_TASK DESCRIPTION_. Find every line below with the word "easier" in it, and copy each one.
★ ★ ★ ★ ★ ★ ★
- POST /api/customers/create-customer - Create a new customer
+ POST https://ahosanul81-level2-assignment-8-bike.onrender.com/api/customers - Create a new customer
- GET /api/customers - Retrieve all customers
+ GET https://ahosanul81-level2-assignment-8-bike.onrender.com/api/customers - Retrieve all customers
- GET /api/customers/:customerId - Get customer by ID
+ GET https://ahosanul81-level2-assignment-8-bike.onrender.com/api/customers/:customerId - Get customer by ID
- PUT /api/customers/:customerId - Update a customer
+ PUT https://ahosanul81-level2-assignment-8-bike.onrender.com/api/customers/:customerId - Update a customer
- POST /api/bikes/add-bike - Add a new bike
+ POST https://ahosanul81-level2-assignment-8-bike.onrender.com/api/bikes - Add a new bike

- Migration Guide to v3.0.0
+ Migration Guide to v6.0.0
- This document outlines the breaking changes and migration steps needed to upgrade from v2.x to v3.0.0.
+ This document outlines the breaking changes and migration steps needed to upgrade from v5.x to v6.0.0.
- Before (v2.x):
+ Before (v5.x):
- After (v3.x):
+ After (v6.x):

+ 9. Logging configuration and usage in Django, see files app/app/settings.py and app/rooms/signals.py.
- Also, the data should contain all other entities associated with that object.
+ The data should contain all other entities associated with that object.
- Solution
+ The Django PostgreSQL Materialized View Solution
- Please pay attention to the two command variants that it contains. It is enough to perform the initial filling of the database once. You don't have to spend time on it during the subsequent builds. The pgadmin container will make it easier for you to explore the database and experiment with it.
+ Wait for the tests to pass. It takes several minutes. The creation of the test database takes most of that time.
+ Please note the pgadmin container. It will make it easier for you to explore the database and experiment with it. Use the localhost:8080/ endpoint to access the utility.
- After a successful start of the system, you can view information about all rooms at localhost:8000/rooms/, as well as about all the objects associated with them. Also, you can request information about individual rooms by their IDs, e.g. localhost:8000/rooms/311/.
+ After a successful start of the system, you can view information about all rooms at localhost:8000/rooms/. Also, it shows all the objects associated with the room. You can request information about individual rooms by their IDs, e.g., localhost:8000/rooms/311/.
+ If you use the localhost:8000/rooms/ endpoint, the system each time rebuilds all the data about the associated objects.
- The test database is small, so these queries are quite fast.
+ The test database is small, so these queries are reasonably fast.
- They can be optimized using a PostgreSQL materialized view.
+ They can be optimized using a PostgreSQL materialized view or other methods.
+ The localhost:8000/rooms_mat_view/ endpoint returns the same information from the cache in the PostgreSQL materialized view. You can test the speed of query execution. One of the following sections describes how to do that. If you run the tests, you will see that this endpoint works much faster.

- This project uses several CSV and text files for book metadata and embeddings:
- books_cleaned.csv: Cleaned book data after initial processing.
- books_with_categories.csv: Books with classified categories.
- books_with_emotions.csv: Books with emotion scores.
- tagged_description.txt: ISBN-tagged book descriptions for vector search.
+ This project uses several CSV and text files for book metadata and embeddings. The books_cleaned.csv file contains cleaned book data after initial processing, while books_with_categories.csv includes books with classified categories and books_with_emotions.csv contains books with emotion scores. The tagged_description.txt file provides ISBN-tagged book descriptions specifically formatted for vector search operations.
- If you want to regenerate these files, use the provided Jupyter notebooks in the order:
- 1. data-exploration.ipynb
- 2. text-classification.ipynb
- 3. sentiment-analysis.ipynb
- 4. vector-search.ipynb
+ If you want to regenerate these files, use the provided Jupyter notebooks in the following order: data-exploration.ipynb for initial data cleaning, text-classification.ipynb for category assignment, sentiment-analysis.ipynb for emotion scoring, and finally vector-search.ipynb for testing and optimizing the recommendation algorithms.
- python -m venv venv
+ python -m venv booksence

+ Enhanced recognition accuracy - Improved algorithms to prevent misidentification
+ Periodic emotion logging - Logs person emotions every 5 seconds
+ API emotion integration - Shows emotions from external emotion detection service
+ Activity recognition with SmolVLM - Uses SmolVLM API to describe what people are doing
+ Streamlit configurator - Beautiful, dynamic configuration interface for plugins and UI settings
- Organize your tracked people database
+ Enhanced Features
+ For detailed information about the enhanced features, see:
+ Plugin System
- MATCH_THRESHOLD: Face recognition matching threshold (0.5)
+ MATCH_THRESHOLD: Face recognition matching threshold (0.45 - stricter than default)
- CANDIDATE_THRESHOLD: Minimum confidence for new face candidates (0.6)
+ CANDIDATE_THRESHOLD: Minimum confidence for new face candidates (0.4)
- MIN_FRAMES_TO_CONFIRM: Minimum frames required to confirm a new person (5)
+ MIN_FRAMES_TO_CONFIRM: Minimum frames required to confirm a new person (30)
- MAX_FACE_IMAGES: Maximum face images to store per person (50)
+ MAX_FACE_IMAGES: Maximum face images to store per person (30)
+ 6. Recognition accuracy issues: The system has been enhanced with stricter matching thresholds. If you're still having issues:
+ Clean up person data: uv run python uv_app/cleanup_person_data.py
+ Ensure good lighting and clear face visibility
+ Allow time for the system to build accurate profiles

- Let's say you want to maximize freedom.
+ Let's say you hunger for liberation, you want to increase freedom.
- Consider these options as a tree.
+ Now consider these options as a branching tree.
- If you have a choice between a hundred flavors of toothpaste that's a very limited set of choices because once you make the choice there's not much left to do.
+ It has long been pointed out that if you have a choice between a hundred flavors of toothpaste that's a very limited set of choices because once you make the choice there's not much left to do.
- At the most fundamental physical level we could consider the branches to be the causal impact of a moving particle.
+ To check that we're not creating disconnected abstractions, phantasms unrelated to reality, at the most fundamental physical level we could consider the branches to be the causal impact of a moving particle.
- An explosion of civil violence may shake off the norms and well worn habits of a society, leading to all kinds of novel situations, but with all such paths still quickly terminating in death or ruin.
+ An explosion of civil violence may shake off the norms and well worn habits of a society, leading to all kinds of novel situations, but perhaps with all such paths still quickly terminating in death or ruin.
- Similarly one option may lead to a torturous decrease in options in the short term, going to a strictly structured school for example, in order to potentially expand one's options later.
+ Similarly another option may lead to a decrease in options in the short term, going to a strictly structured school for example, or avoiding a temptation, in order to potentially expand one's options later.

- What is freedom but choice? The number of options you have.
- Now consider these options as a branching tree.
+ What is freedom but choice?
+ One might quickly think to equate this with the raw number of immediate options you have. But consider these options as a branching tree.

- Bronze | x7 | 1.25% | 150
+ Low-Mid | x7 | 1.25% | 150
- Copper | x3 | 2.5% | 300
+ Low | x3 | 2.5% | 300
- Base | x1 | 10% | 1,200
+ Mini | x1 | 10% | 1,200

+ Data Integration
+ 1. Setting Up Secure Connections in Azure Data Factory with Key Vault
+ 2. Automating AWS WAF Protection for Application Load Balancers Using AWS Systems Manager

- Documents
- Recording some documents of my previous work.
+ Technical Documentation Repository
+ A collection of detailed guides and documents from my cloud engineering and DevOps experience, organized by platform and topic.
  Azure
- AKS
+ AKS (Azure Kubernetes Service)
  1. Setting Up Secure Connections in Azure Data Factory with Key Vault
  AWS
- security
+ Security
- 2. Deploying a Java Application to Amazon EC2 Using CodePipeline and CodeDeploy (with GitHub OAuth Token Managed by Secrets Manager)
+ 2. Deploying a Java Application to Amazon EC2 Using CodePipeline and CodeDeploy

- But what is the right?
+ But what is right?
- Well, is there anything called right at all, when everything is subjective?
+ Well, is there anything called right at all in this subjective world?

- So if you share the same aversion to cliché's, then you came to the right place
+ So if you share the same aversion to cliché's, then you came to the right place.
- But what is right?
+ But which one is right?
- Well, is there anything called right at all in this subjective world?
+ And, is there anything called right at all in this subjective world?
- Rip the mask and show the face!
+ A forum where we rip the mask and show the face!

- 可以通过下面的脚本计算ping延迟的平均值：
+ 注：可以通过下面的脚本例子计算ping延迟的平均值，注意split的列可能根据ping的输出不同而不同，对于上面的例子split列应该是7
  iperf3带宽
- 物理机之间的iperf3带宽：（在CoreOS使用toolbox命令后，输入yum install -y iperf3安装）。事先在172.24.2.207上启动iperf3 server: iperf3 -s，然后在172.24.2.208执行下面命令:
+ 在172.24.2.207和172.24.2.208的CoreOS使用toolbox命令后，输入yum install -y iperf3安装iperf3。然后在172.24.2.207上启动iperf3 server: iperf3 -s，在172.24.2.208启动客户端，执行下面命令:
★ ★ ★ ★ ★ ★ ★
_OUTPUT OF THE EXERCISE_.
- Please pay attention to the two command variants that it contains. It is enough to perform the initial filling of the database once. You don't have to spend time on it during the subsequent builds. The pgadmin container will make it easier for you to explore the database and experiment with it.
+ Please note the pgadmin container. It will make it easier for you to explore the database and experiment with it. Use the localhost:8080/ endpoint to access the utility.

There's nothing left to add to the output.